His first post is about the fact – and I agree that it’s a fact – that elements of ‘New Deal liberal’ politics and policies are so embedded in our political nature that, like fish and water, we no longer see them.

I don’t think the left is doing quite as well as he projects (as far as gun laws go, people like me are happier this decade than we’ve been in a while, and while GWB is expanding the state, the beneficiaries seem more to be large corporations than small business or individuals).His second post is truly intriguing. He raises the question of what the next progressive wave will look like. He says:

None of this is to say that these issues from previous progressive eras are dead. They aren’t: healthcare, for example, is likely to be a significant issue in the coming decade. At the same time, however, they aren’t likely to be the enormous drivers of social change that they have been in the past.

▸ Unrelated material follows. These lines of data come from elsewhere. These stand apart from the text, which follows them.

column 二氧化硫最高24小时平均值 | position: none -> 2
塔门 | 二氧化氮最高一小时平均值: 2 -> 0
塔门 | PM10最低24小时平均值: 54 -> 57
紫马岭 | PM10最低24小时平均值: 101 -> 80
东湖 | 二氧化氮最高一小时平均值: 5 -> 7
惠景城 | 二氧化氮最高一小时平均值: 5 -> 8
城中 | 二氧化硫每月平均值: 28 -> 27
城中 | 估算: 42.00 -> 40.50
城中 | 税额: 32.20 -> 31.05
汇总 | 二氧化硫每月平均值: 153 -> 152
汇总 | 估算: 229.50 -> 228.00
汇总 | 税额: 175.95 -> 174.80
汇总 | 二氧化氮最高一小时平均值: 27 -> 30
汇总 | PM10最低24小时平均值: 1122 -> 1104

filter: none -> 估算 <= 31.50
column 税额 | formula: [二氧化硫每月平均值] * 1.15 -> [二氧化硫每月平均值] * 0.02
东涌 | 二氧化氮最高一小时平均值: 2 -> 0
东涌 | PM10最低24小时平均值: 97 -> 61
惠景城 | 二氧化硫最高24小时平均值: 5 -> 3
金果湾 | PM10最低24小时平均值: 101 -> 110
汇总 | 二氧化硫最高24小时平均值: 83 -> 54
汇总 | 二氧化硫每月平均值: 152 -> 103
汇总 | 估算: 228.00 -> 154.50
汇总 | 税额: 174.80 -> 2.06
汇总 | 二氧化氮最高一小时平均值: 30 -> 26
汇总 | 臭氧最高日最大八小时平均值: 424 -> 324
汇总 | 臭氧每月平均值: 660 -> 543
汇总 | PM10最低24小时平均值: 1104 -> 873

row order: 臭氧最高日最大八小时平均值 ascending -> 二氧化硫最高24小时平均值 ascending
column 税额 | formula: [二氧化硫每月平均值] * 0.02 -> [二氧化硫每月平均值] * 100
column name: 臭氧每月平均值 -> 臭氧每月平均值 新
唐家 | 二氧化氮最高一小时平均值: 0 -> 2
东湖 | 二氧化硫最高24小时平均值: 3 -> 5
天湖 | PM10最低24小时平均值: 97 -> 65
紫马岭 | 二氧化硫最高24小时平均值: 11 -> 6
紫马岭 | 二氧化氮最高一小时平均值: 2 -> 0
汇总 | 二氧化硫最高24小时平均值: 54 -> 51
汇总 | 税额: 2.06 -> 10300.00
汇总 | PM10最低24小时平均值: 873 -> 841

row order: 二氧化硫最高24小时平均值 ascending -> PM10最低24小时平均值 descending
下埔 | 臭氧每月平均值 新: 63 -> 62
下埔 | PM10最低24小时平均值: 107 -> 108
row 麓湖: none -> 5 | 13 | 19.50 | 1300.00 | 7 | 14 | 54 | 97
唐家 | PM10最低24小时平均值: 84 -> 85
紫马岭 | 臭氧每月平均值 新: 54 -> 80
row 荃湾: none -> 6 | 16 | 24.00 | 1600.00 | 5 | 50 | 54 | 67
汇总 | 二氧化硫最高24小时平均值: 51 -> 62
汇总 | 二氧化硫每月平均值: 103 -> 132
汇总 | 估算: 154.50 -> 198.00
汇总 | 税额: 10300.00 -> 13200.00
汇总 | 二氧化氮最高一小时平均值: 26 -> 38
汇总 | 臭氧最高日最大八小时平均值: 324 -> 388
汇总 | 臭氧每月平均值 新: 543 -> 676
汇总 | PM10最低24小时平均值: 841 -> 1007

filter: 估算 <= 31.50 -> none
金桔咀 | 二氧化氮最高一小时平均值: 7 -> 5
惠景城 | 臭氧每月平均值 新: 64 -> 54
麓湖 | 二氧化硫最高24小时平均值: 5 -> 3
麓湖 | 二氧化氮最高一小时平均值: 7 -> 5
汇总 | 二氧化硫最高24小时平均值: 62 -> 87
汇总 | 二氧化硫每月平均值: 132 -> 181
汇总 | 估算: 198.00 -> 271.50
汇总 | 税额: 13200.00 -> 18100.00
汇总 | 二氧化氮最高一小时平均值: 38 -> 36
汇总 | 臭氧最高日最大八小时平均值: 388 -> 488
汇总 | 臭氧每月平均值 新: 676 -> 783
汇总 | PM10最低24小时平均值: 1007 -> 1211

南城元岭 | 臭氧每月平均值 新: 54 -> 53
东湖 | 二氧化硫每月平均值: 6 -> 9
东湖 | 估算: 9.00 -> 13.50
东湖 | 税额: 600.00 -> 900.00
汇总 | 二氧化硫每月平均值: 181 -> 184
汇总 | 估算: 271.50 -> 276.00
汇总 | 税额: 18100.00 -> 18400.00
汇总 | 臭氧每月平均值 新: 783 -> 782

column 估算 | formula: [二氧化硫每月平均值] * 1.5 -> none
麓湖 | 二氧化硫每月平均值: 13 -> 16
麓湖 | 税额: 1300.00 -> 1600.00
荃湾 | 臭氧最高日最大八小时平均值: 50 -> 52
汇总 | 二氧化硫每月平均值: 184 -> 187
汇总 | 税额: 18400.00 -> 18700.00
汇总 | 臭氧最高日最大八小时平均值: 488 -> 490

But if the big issue of the next progressive era isn’t labor, the social safety net, or individual rights, what will it be? Today, in hindsight, we can see Truman’s integration of the armed forces and Jackie Robinson’s debut with the Dodgers as the first faint stirrings of the great civil rights crusade that drove the 60s, but nobody in 1950 could have predicted that. Likewise, there is probably something simmering below the surface today that will drive the next big progressive era.

But what?

Exactly – what is the principle around which the left side of the house will coalesce? Hmmm…

From the NY Times…

From today’s NY Times, something worrisome and something hopeful.

On the worrisome front:

WASHINGTON, Jan. 7 – The Bush administration on Wednesday reasserted its broad authority to declare American citizens to be enemy combatants, and it suggested that the Supreme Court consider two prominent cases at the same time.

Maybe someone smarter than I can explain to me what wouldn’t work with existing laws on treason.On the hopeful front, Friedman’s latest, which ends with:

We cannot change other societies and cultures on our own. But we also can’t just do nothing in the face of this mounting threat. What we can do is partner with the forces of moderation within these societies to help them fight the war of ideas. Because ultimately this is a struggle within the Arab-Muslim world, and we have to help our allies there, just as we did in World Wars I and II.

This column is the first in a five-part series on how we can do that.

If you’ve read my stuff at all, you’ll know that I’m looking for this answer. I sometimes feel like I’m clutching at straws in doing so, but I’ll deal with that.

I’d keep the military warmed up while we looked, tho.